La vallée de la Little Bighorn fut le théâtre de la plus cinglante défaite de l’armée fédérale des États-Unis, au cours de l’ultime guerre indienne. À la fin de 1875, un grand nombre de Sioux et de Cheyennes quittent leur réserve, soumise aux incursions croissantes des colons attirés par l’or des montagnes sacrées des Black Hills (Dakota du Sud), en violation du deuxième traité de Fort Laramie signé en 1868 par le chef oglala Red Cloud et le général Sherman. Ils se concentrent au sud du Montana, sous l’égide de Tatanka Iyotake (Sitting Bull), et de Ta-Sunko-Witko (Crazy Horse). Sur instruction du général commandant en chef de l’Ouest Philip Sheridan, trois colonnes de l’armée convergent sur leur camp. Commandant l’une des avant-gardes, le colonel Custer, héros de la guerre de Sécession ivre d’ambitions politiques, décide d’attaquer sans attendre les renforts.
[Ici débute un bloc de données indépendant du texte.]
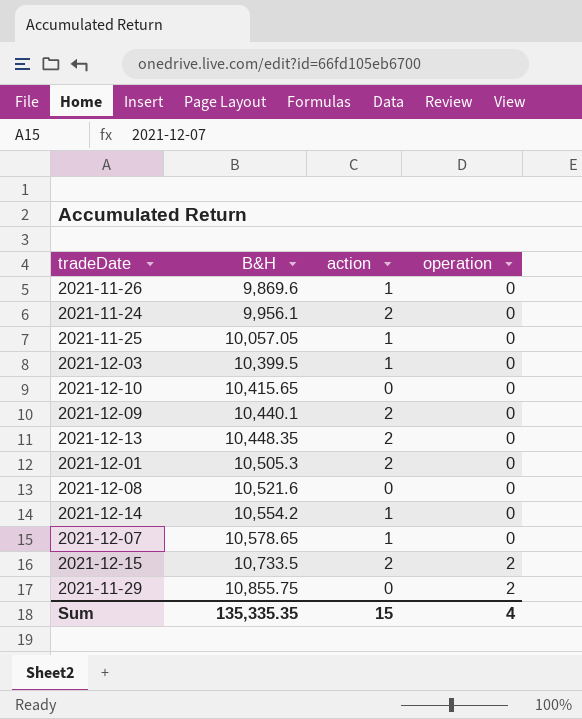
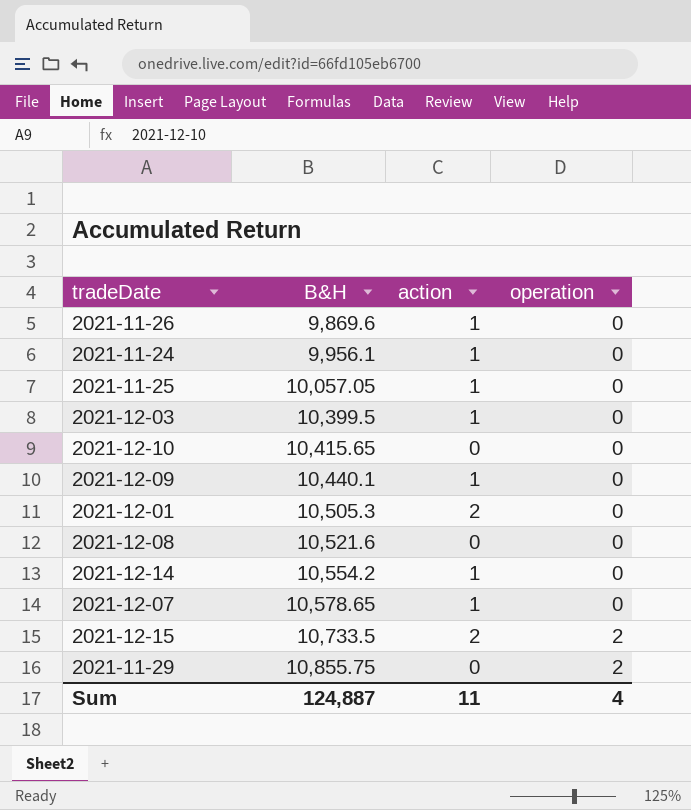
row 2021-12-13: 10,448.35 | 2 | 0 -> none
2021-11-24 | action: 2 -> 1
2021-12-09 | action: 2 -> 1
Sum | B&H: 135,335.35 -> 124,887
Sum | action: 15 -> 11

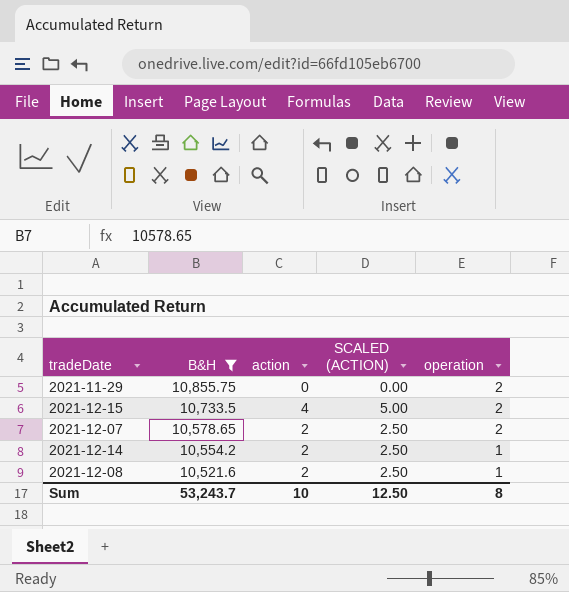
filter: none -> B&H >= 10,521.6
row order: B&H ascending -> B&H descending
column SCALED (ACTION) | formula: none -> [action] * 1.25
2021-12-15 | action: 2 -> 4
2021-12-07 | action: 1 -> 2
2021-12-07 | operation: 0 -> 2
2021-12-14 | action: 1 -> 2
2021-12-14 | operation: 0 -> 1
2021-12-08 | action: 0 -> 2
2021-12-08 | operation: 0 -> 1
Sum | B&H: 124,887 -> 53,243.7
Sum | action: 11 -> 10
Sum | operation: 4 -> 8

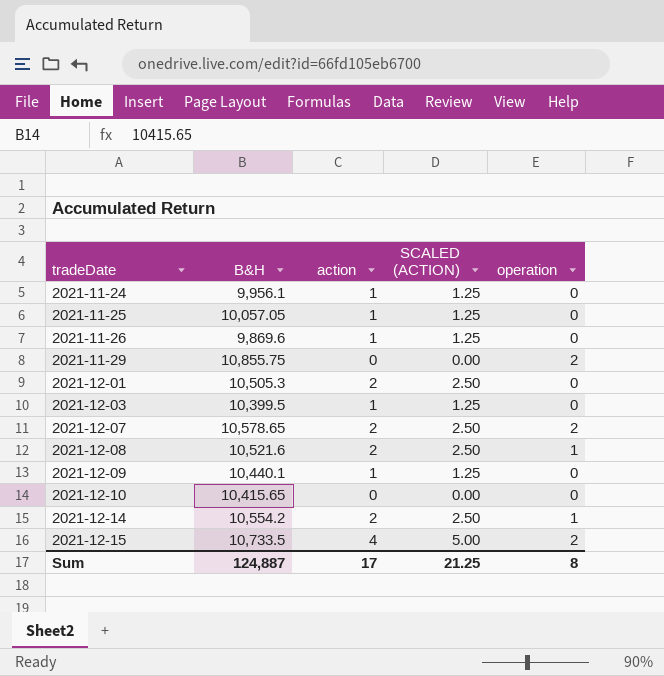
filter: B&H >= 10,521.6 -> none
row order: B&H descending -> tradeDate ascending
Sum | B&H: 53,243.7 -> 124,887
Sum | action: 10 -> 17
Sum | SCALED (ACTION): 12.50 -> 21.25

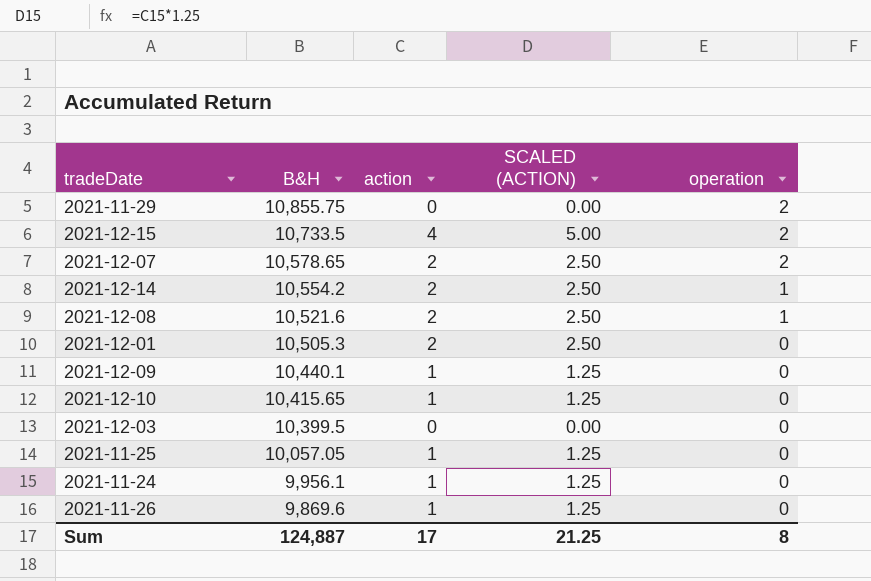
row order: tradeDate ascending -> B&H descending
2021-12-10 | action: 0 -> 1
2021-12-10 | SCALED (ACTION): 0.00 -> 1.25
2021-12-03 | action: 1 -> 0
2021-12-03 | SCALED (ACTION): 1.25 -> 0.00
Deux cent soixante-quatre hommes du 7e régiment de cavalerie succombent face aux forces réunies des Dakotas, Cheyennes et Arapahos, trois fois plus nombreux et mieux armés (carabine à répétition Winchester). À huit jours des cérémonies du centenaire de l’indépendance, cette défaite est une humiliation intolérable. Les représailles sont massives et brisent la résistance indienne en moins d’un an. La grande réserve sioux entre Wyoming et Dakota est démantelée, les Black Hills ouvertes à la colonisation.
Photographie
Little Bighorn : cimetière Le cimetière militaire de Little Bighorn River. Le 25 juin 1876, un détachement de plus de deux cent cinquante hommes du 7e de cavalerie commandé par le colonel Custer fut anéanti par les Indiens Dakota, Cheyenne et Arapaho.